Distant cirrus traced a faint moire across the western sky as the sun set, but soon dissipated. I spotted Venus in early twilight, as a jet flew past it. I had only brought two eyepieces, but one was the versatile Vixen 8-24 mm zoom unit, which gives a quite useful magnification range of 23-70x with the 70 mm, as well as a wide enough field, at low magnification, to make finding things a cinch. The planet showed a lovely medium crescent at 70x, with enough variation in brightness between sunlit limb and terminator to create a wonderful three dimensional effect. There was no trace of extra color -- little Vixen fluorites have truly exquisite optics.

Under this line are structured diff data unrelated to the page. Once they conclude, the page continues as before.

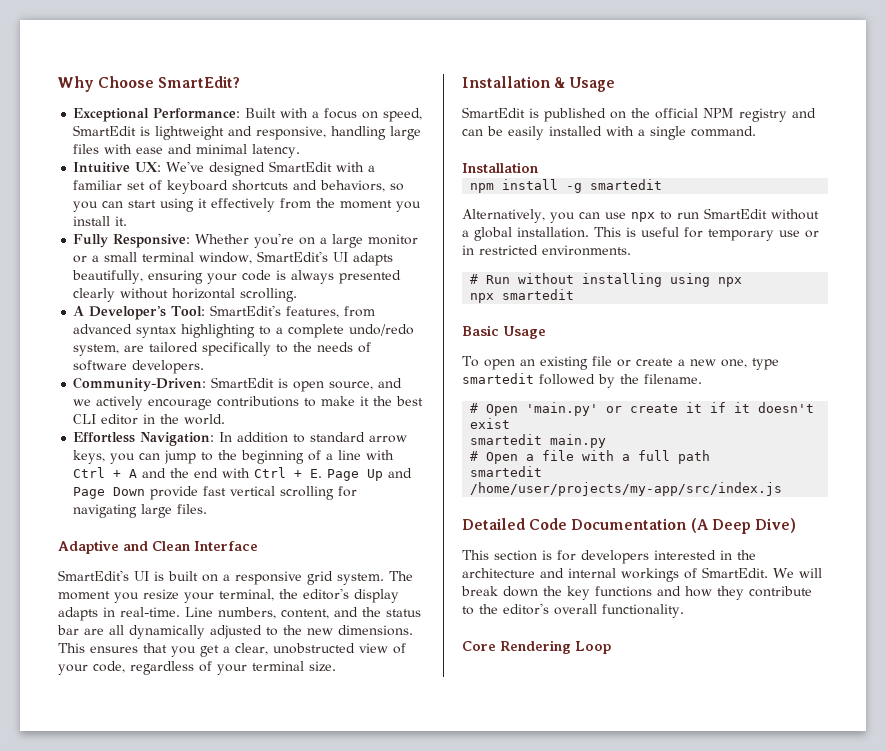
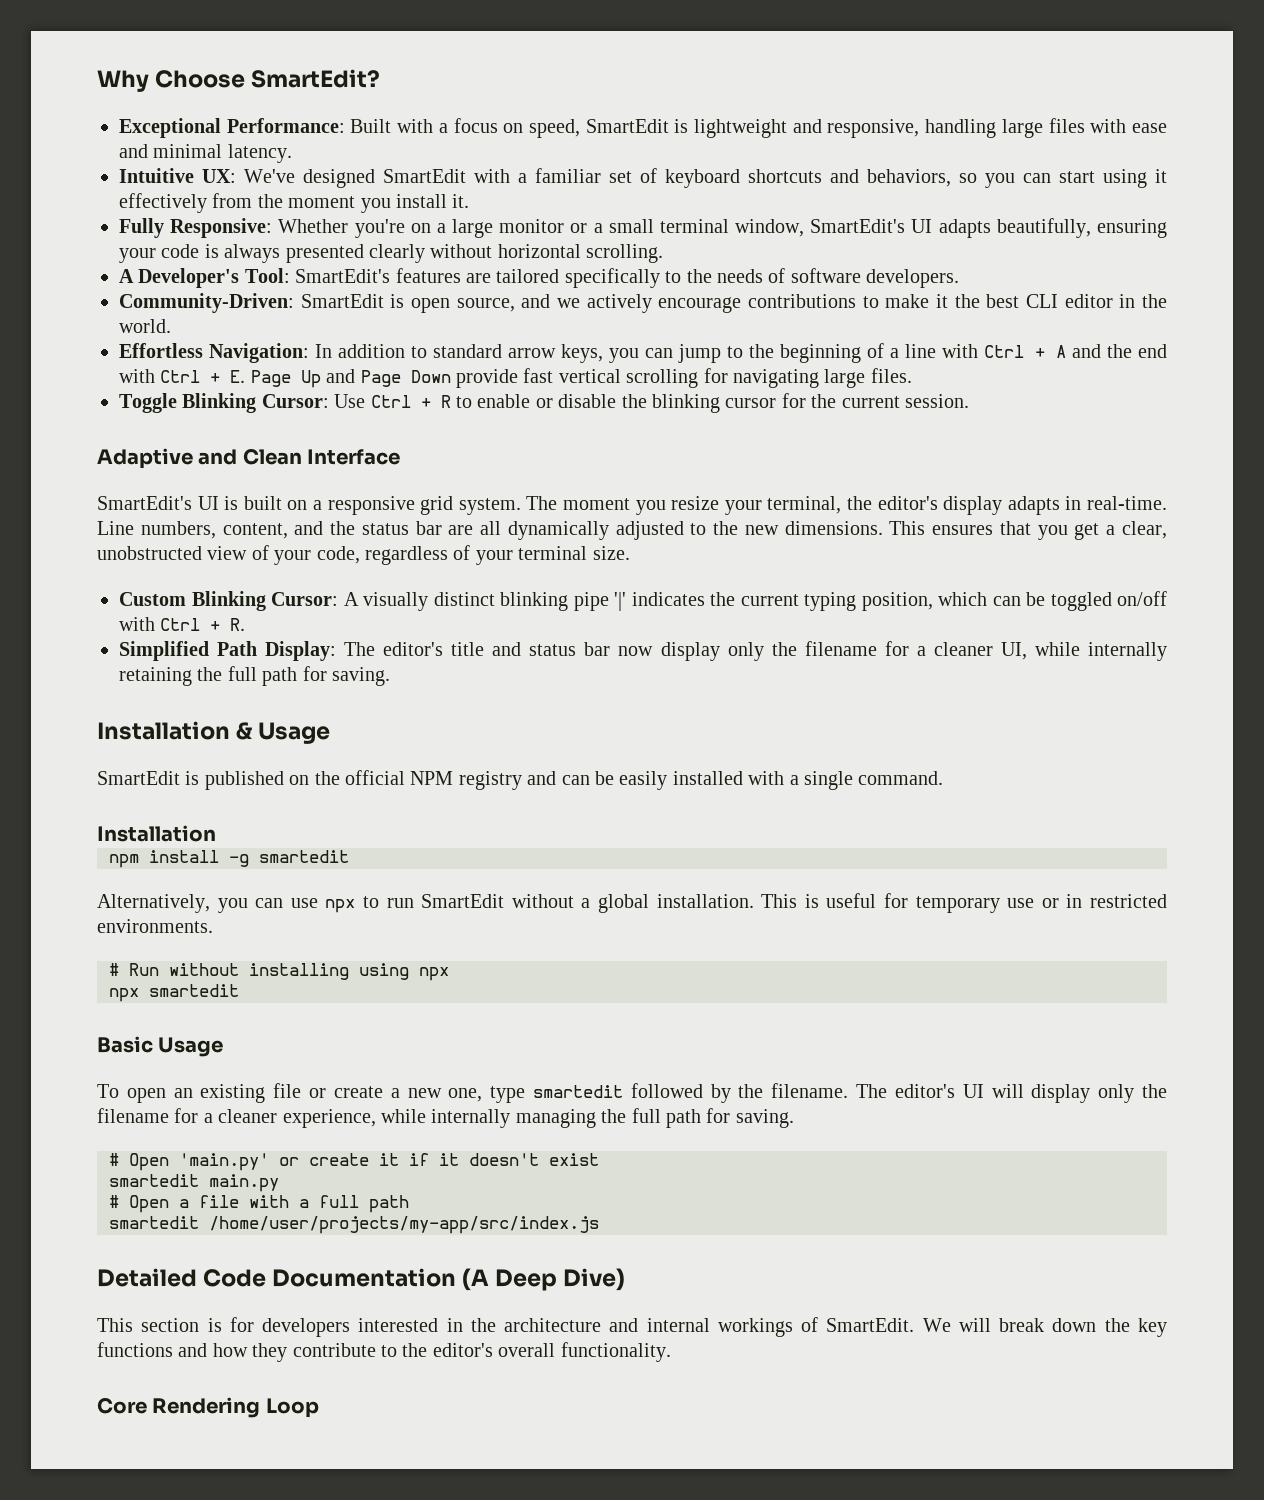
- A Developer's Tool: SmartEdit's features, from advanced syntax highlighting to a complete undo/redo system, are tailored specifically to the needs of software developers.
+ A Developer's Tool: SmartEdit's features are tailored specifically to the needs of software developers.
+ Toggle Blinking Cursor: Use Ctrl + R to enable or disable the blinking cursor for the current session.
+ Custom Blinking Cursor: A visually distinct blinking pipe '|' indicates the current typing position, which can be toggled on/off with Ctrl + R.
+ Simplified Path Display: The editor's title and status bar now display only the filename for a cleaner UI, while internally retaining the full path for saving.
+ The editor's UI will display only the filename for a cleaner experience, while internally managing the full path for saving.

Mars and Spica emerged next, so I turned to the pink planet. 70x showed shadowy detail, but 70 mm isn't much for Mars, and I was in no mood for planets, anyway. So I put in my other eyepiece -- a 5 mm Pentax SMC-ED Orthoscopic (112x) and found Antares. With the star still low, seeing was poor: I thought I could see the companion from time to time, amid the scintillating flares off the giant star, but I knew where it was, and there were lots of flashes, so I didn't log it. Conditions were better at nu Scorpii, a few degrees up: At 112x, I easily split the wide, faint pair of this fine quadruple, and found the close, bright pair noticeably elongated. The current separation of the latter is 1.3 arc seconds, and Dawes's limit for 70 mm is about 1.6 arc seconds, so the instrument was doing well.

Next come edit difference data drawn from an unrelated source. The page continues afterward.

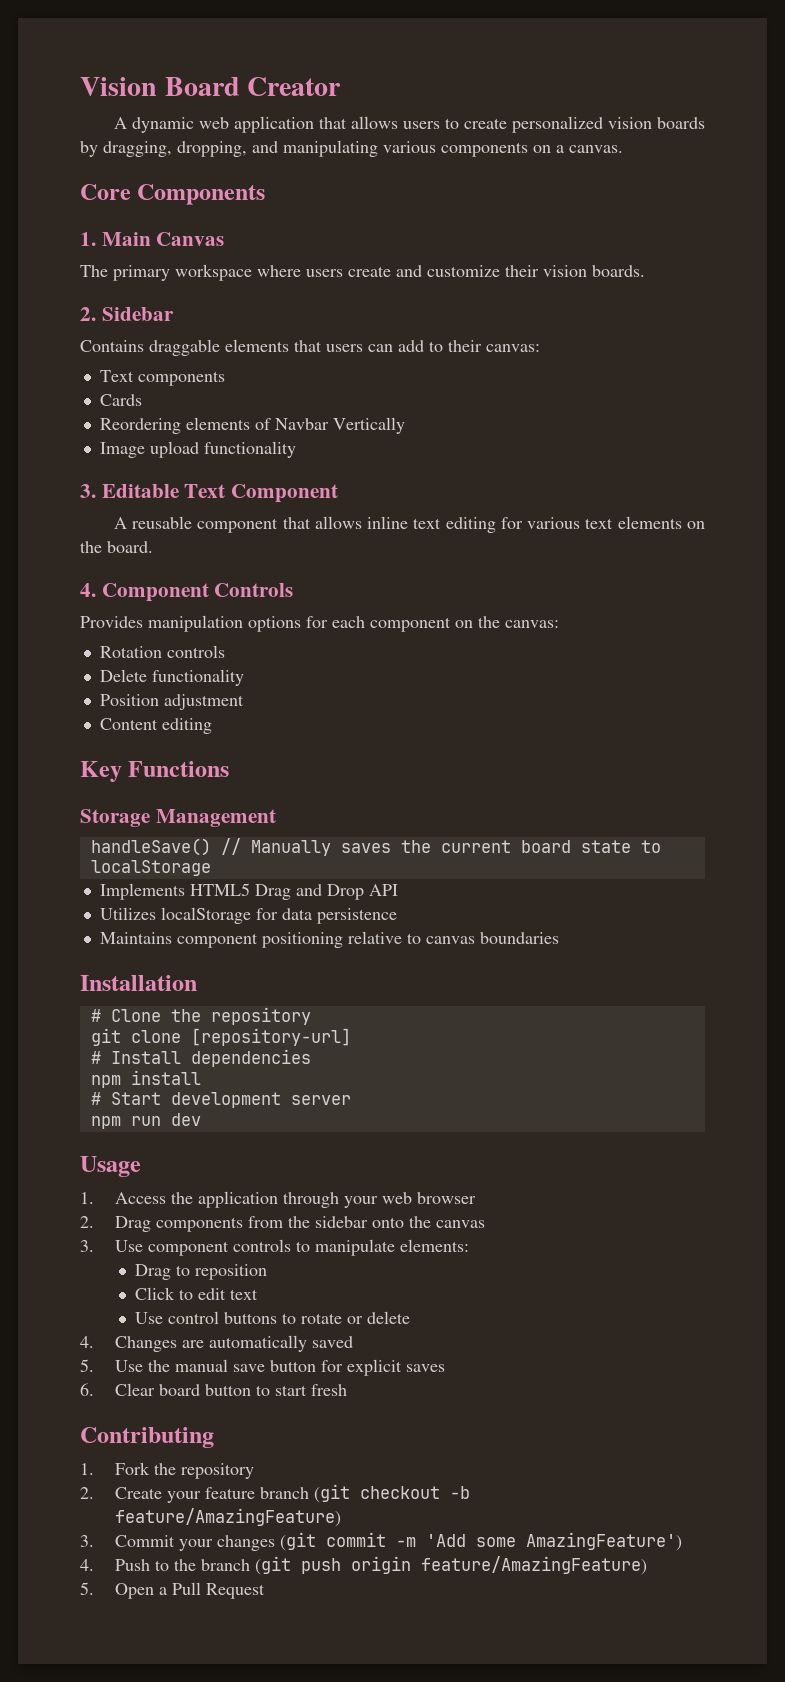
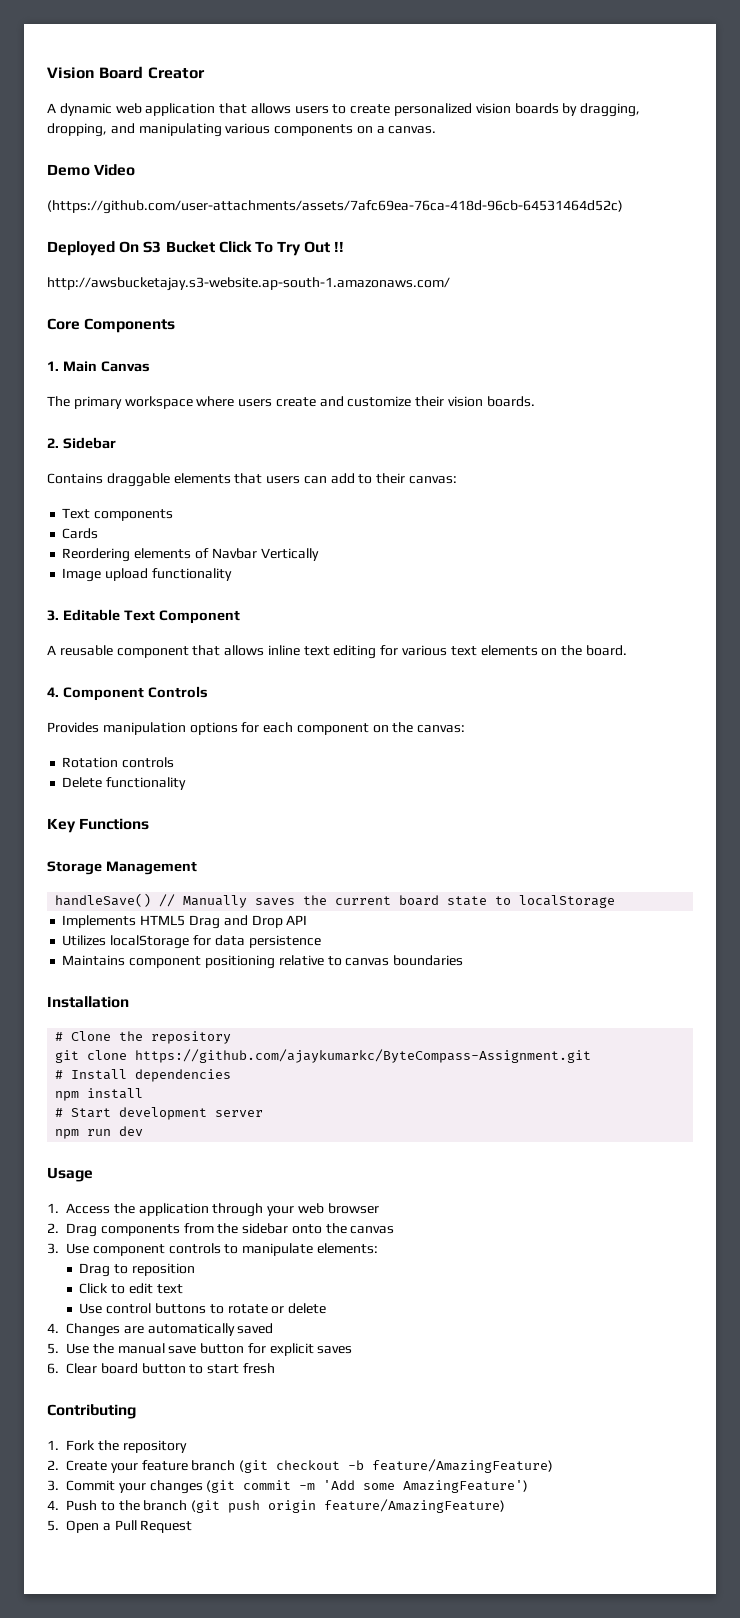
+ Demo Video
+ (https://github.com/user-attachments/assets/7afc69ea-76ca-418d-96cb-64531464d52c)
+ Deployed On S3 Bucket Click To Try Out !!
+ http://awsbucketajay.s3-website.ap-south-1.amazonaws.com/
- Position adjustment
- Content editing
- git clone [repository-url]
+ git clone https://github.com/ajaykumarkc/ByteCompass-Assignment.git

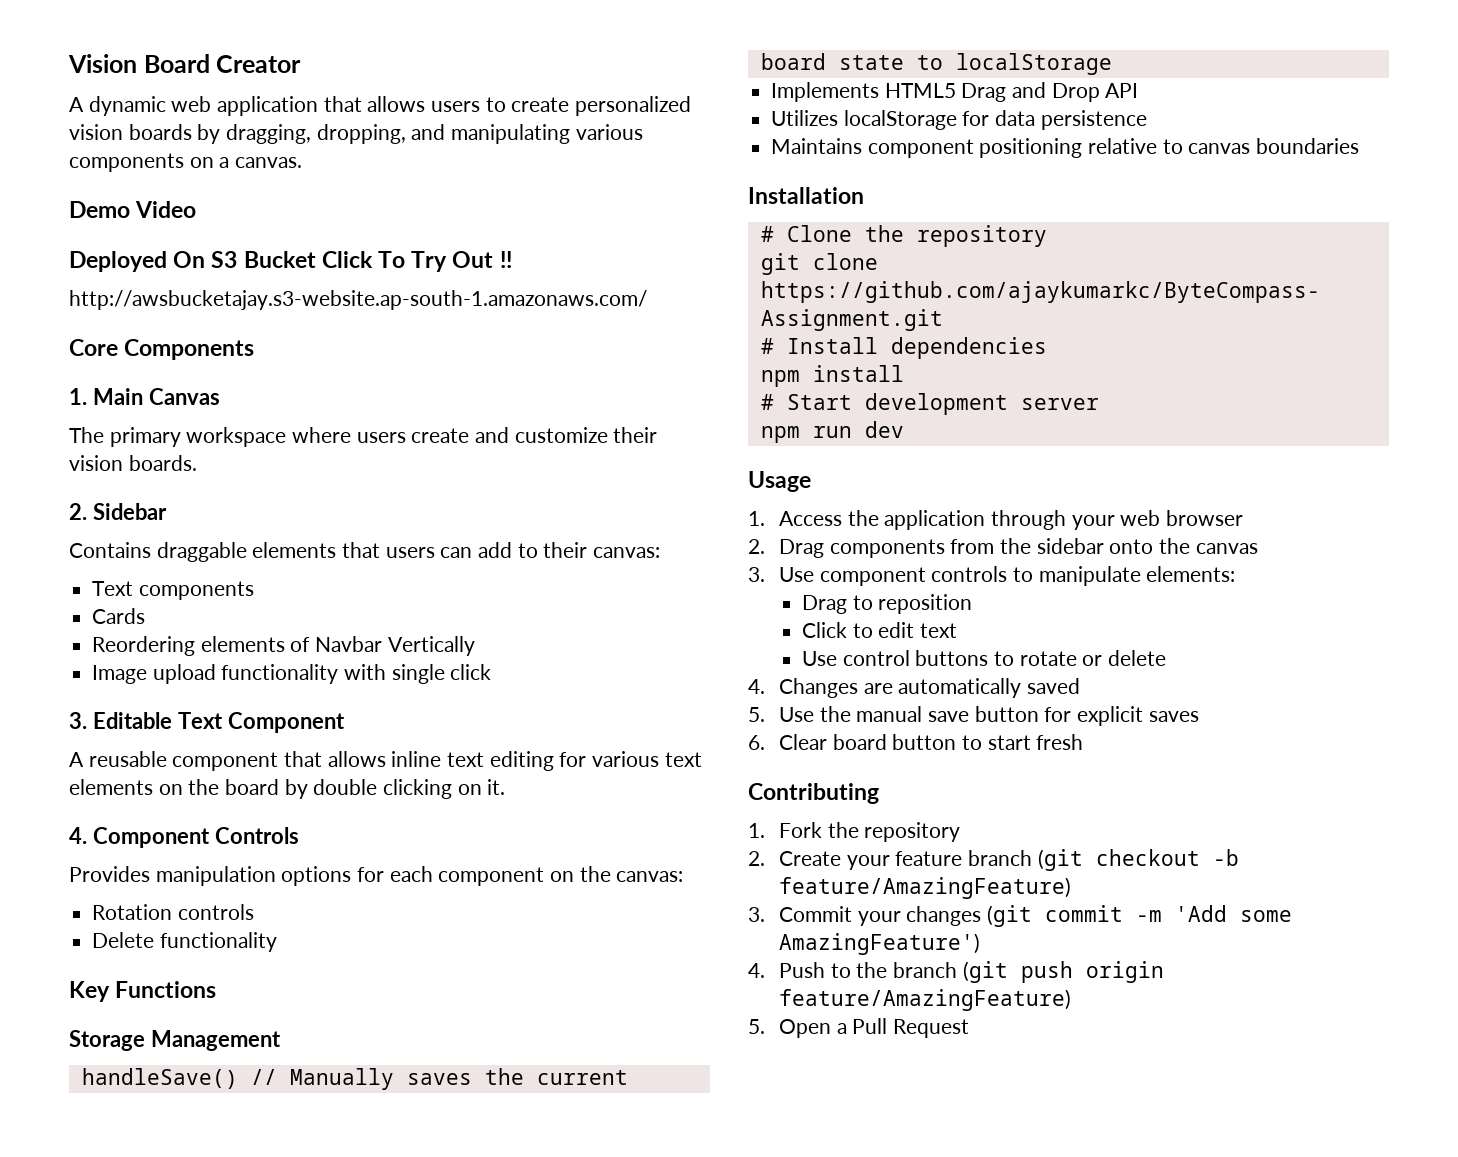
- (https://github.com/user-attachments/assets/7afc69ea-76ca-418d-96cb-64531464d52c)
- Image upload functionality
+ Image upload functionality with single click
- A reusable component that allows inline text editing for various text elements on the board.
+ A reusable component that allows inline text editing for various text elements on the board by double clicking on it.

The sky had darkened enough for observers with equatorial mounts to find Polaris and align. Meanwhile, armed with the double-star listing from Sky Catalog 2000 and with Millennium Star Atlas, I nosed out a few fainter doubles, near the Scorpius / Ophiuchus frontier, that I had not yet seen. I had checked off stars viewed, in the catalog, so I just flipped through atlas pages, looking for doubles, glancing at the catalog to see whether they were new to me. The sky was still bright, so I confined my search to the area near Antares, which gave an easy jumping-off point for star-hopping. After five such doubles, it was dark enough for serious deep-sky work, so I dug out the "cats and dogs" list (a motley collection of mutts from diverse sources) that I use with my Celestron 14.

One wonderful thing about amateur astronomy is that after years observing, I can still find lots of new things to look at, even with a 70 mm telescope at a close-in site. My evening targets were open clusters. There are vast numbers of them strewn up and down the Milky Way, that no one -- including me -- ever seems to look at.

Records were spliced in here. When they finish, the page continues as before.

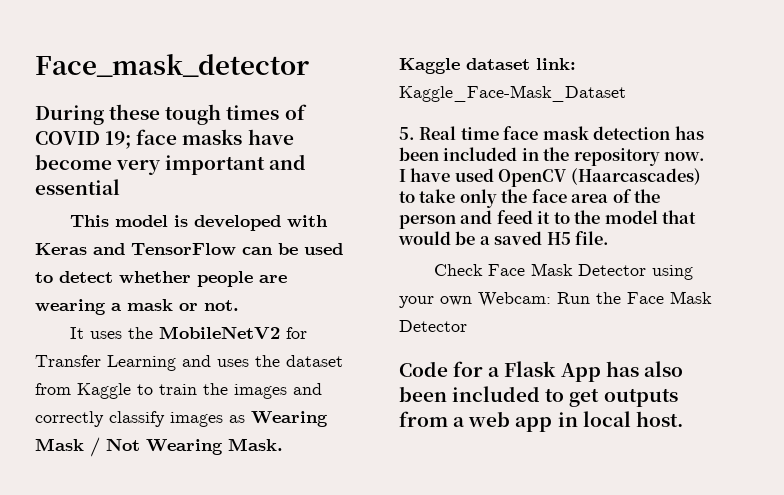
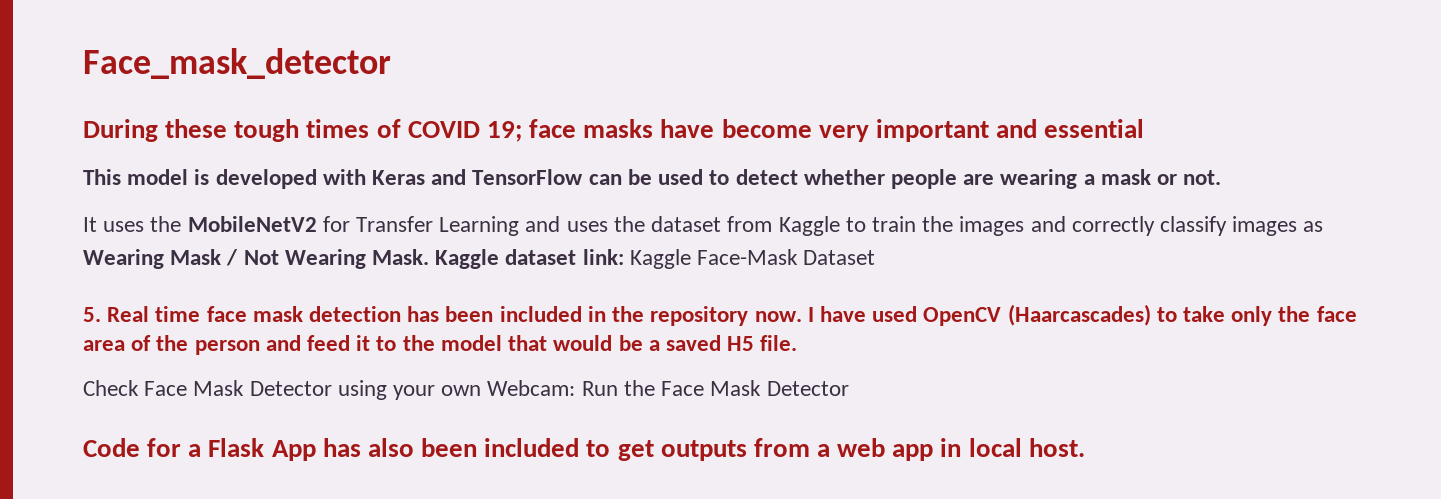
- Kaggle dataset link: Kaggle_Face-Mask_Dataset
+ Kaggle dataset link: Kaggle Face-Mask Dataset

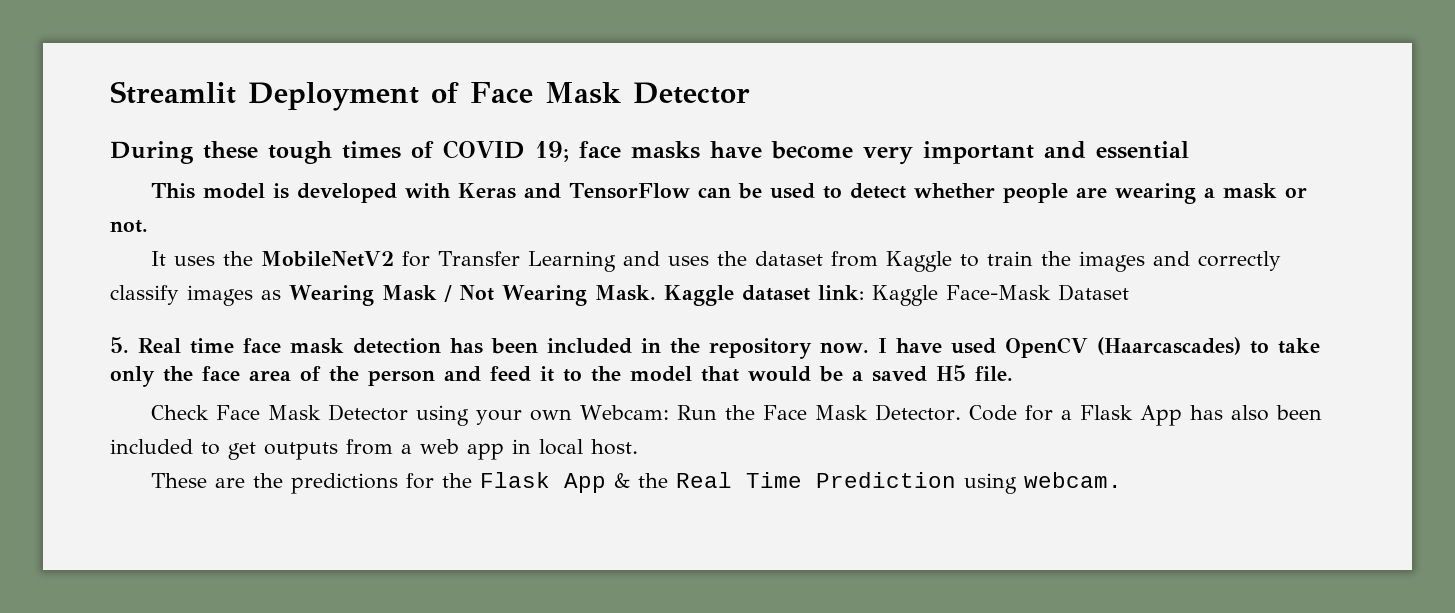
- Face_mask_detector
+ Streamlit Deployment of Face Mask Detector
- Check Face Mask Detector using your own Webcam: Run the Face Mask Detector
- Code for a Flask App has also been included to get outputs from a web app in local host.
+ Check Face Mask Detector using your own Webcam: Run the Face Mask Detector. Code for a Flask App has also been included to get outputs from a web app in local host.
+ These are the predictions for the Flask App & the Real Time Prediction using webcam.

The reason why stems from an equipment-based bias of early visual observers. The NGC catalog is a compilation of for the most part visual work, and it forms the basis of most of the lists, catalogs, and databases from which today's amateurs select targets. We tend to think that stuff not in the NGC is "beyond" it -- lots harder to observe than NGC objects. It isn't so.

Early deep-sky viewers mostly used relatively large telescopes, at relatively high magnification, with relatively narrow fields of view. They missed scads of open clusters, not because they were too hard, but because they were too easy. William Herschel, scanning a narrow sky strip at medium magnification on an 18-inch telescope, might not have noticed or noted the few extra stars that signaled the passage of his field of view through a coarse cluster, but at lower magnification with a smaller instrument, such a loose clump of suns becomes very obvious, even to folks like me, with far less talent than Sir William.

Pick up a good modern catalog of open clusters, like the listing in Sky Catalog 2000.0, and see how many lack NGC numbers. Many of those are large, coarse and relatively bright. They bear the names of later catalogs, like Trumpler and Collinder, or arcane abbreviations like Do, DoDz, and Ru. Many are cheap shots, even with just 70 mm of aperture.

I looked for sixteen, all in the Scorpius and Sagittarius Milky Way, and found all but one. I had never observed any of them before. Most were resolved, or at least granular, in the 70 mm at 70x. The zoom eyepiece and the wealth of bright stars in that area made locating their positions very easy, and the clear, dry air mass kept the sky dark along my line of sight, even only a few miles from one of the world's major metropolitan areas. And I found so many things, so quickly. After only an hour and a half of observing, I had to go home, if I was to get enough sleep for work the next day. I set the little telescope back in the car and closed the hatchback. Looking up, I caught sight of epsilon Lyra, high in the sky, and for a few moments my eyes, glasses, and the atmosphere all worked together, and I could see it as two stars.

What a wonderful night.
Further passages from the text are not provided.